Limiting the deduction was one of the only things in the Republican tax law that actually disadvantaged high-income households. Some Democrats have complained that the change disproportionately hurt households in Democratic states such as New York; other Democrats have pointed out that repealing the limitation mainly benefits people with incomes above $1 million.

“The vast majority of the benefits of repealing the SALT cap would go to high-income Americans,” Sen. Michael Bennet (D-Colo.) said on the Senate floor in 2019. “Repeal would be extremely costly, and for that same cost, we could advance much more worthy efforts to help working and middle-class families all over the country.”

Biden’s infrastructure plan includes $621 billion for roads, highways, bridges, and waterways, as well as additional investments to electrify vehicles, expand broadband, and make the nation’s infrastructure more resilient to climate change. It would also spend $400 billion to care for the elderly and people with disabilities, $300 billion toward building and retrofitting homes, and $300 billion on innovation and research.

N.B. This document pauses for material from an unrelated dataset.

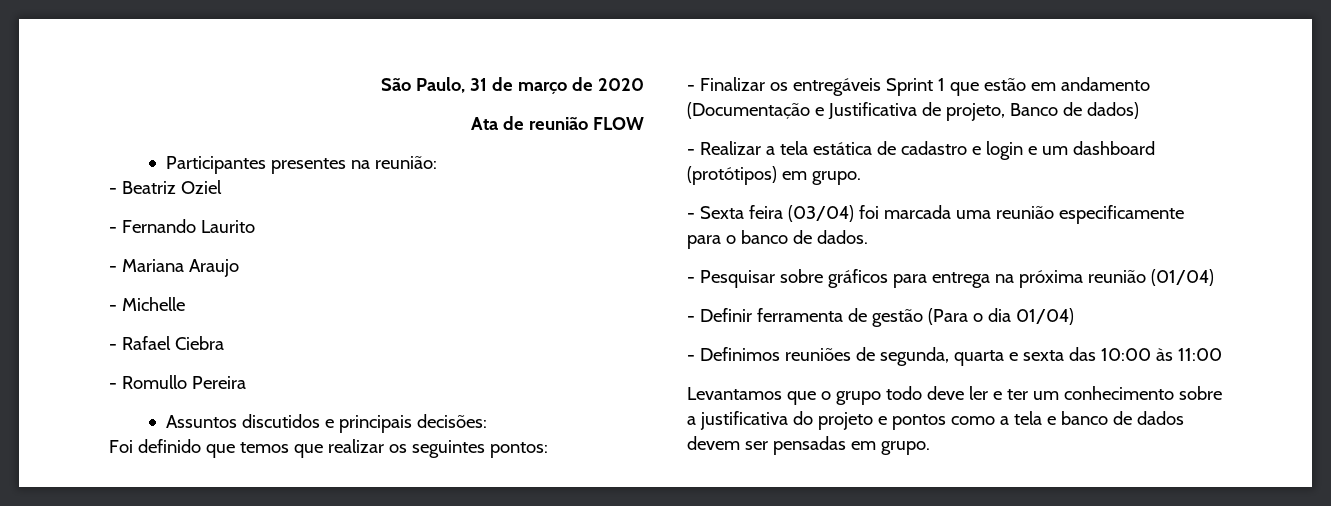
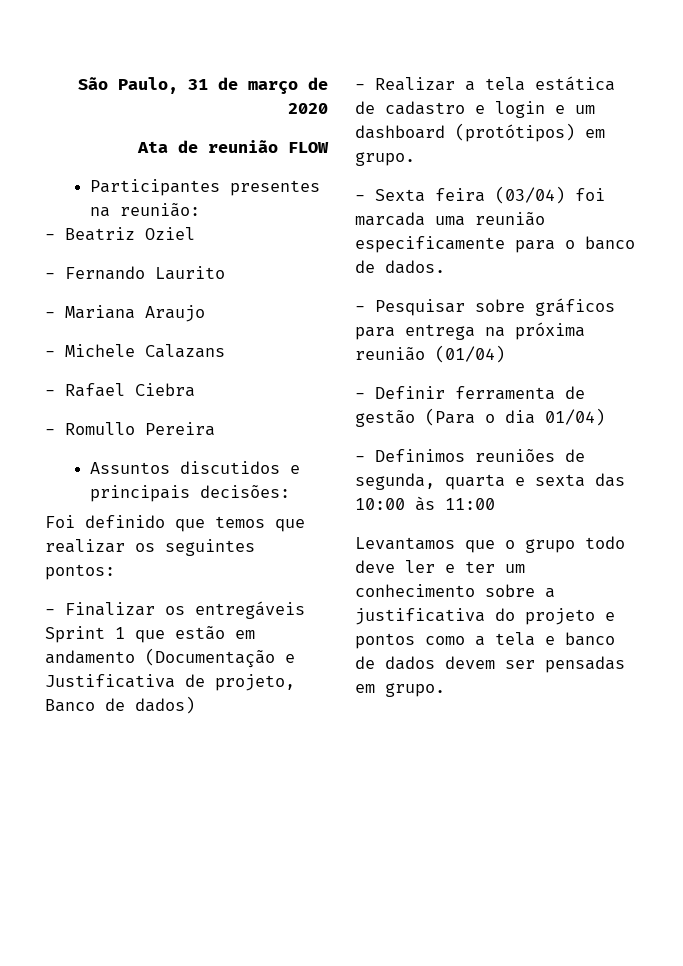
- - Michelle
+ - Michele Calazans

The proposal faces an uncertain path in Congress, however. Biden is unlikely to find any GOP buy-in for a multitrillion-dollar spending bill that is financed via tax hikes, even on an issue like infrastructure that typically enjoys broad bipartisan support.

“The proposed $3.5 trillion in new taxes to pay for a grab bag of liberal priorities will not just be focused on the most wealthy but will hurt working Americans who are still trying to make ends meet during this pandemic,” said T.W. Arrighi, a spokesman for the National Republican Senatorial Committee. “They’re more focused on stimulating Washington, D.C.’s economy than helping workers and small businesses across the country.”

Democrats can pass the bill unilaterally with a simple majority in the Senate by using the same budget reconciliation process that allowed them to pass their coronavirus relief package. But doing so without Republican help will require total unanimity within the party, a difficult task given razor-thin majorities in both legislative chambers and competing demands from progressives like Rep. Alexandria Ocasio-Cortez (D-N.Y.) and conservatives like Sen. Joe Manchin (D-W.Va.).